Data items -
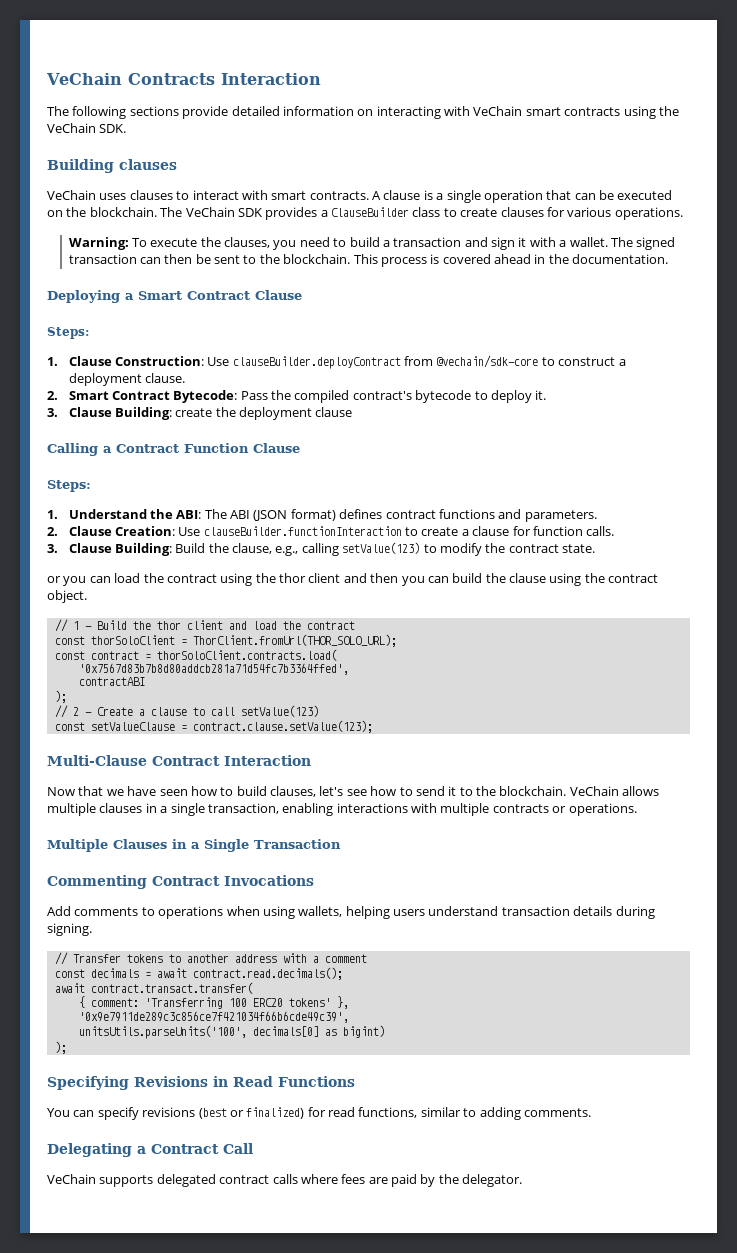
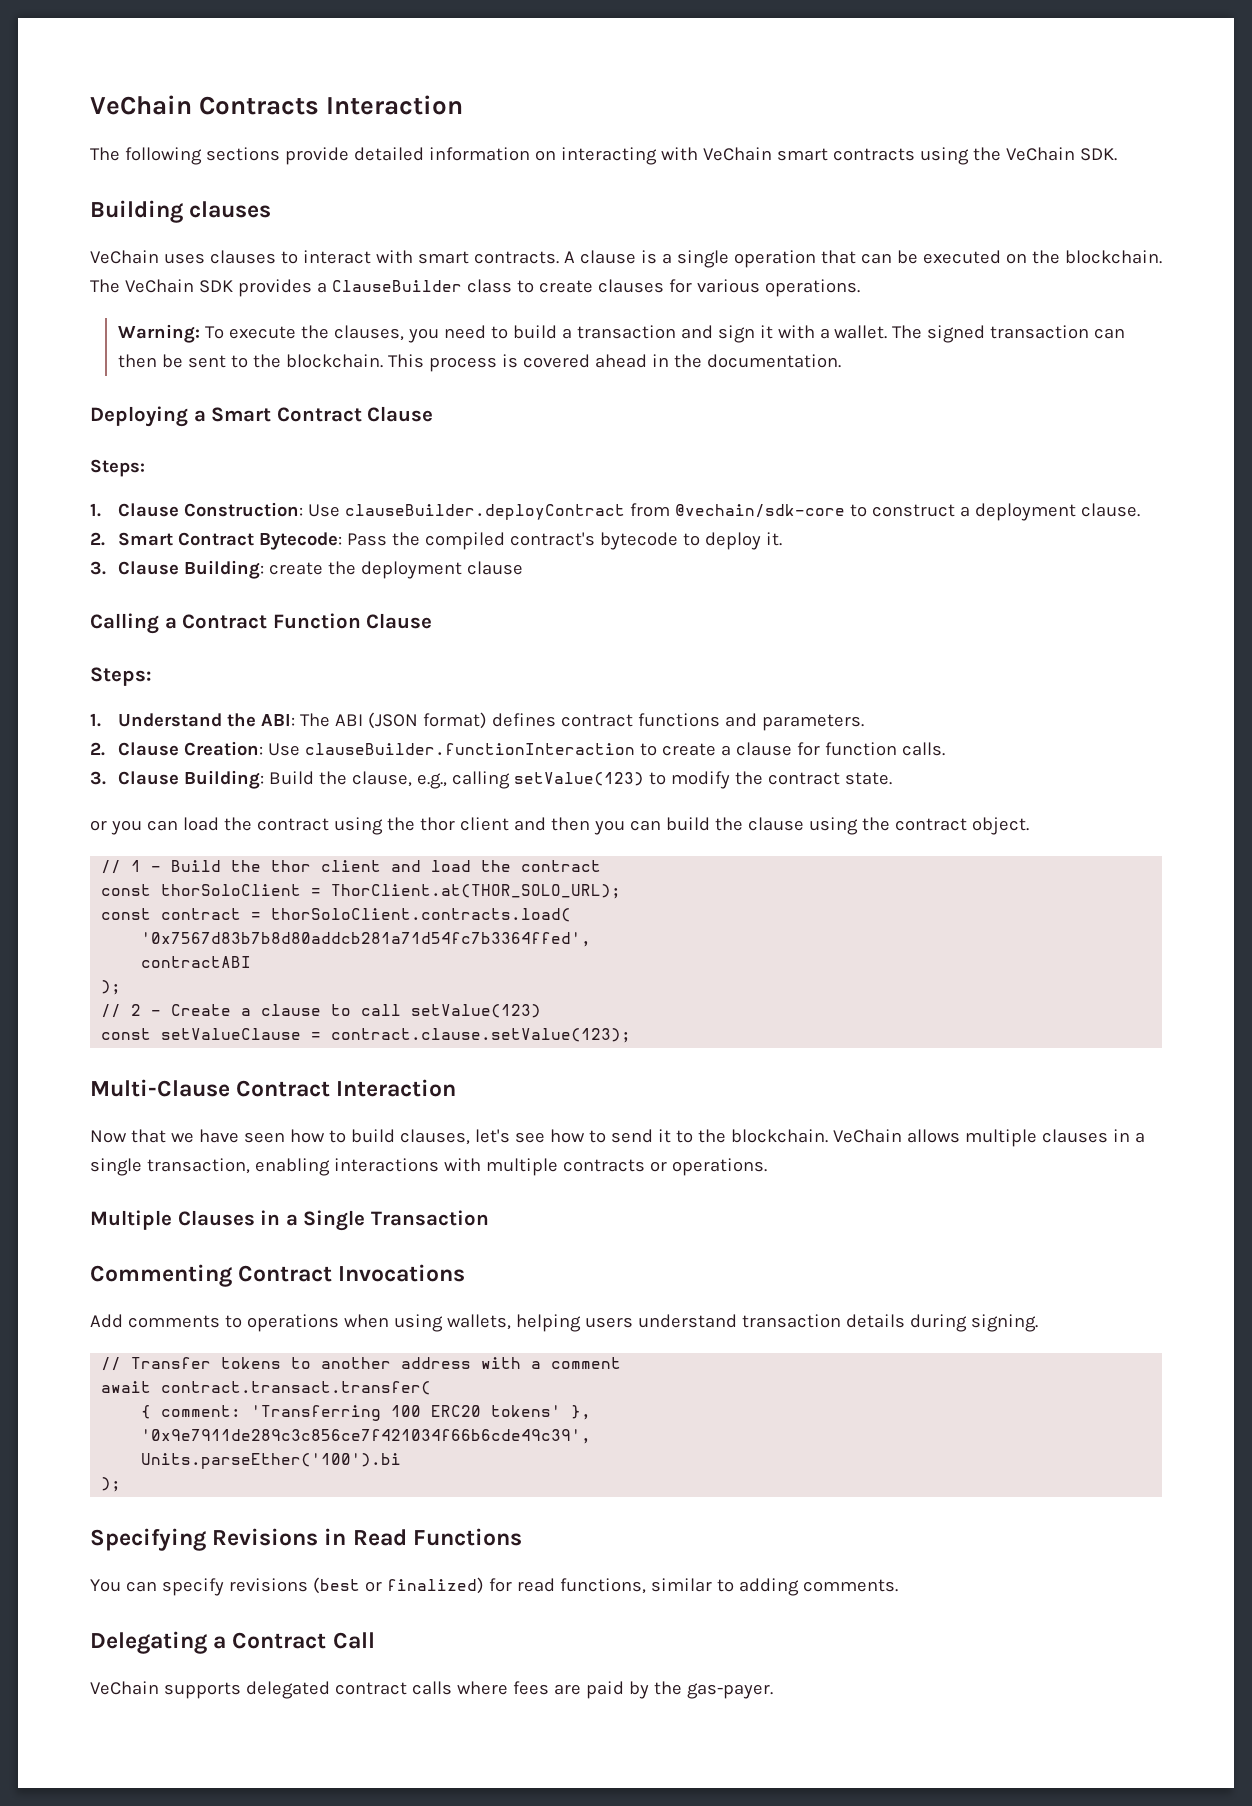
- const thorSoloClient = ThorClient.fromUrl(THOR_SOLO_URL);
+ const thorSoloClient = ThorClient.at(THOR_SOLO_URL);
- const decimals = await contract.read.decimals();
- unitsUtils.parseUnits('100', decimals[0] as bigint)
+ Units.parseEther('100').bi
- VeChain supports delegated contract calls where fees are paid by the delegator.
+ VeChain supports delegated contract calls where fees are paid by the gas-payer.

Exercise objective - Check each line of the records above for the string "thorSoloClient", and report every line that has it.

Solution below -
- const thorSoloClient = ThorClient.fromUrl(THOR_SOLO_URL);
+ const thorSoloClient = ThorClient.at(THOR_SOLO_URL);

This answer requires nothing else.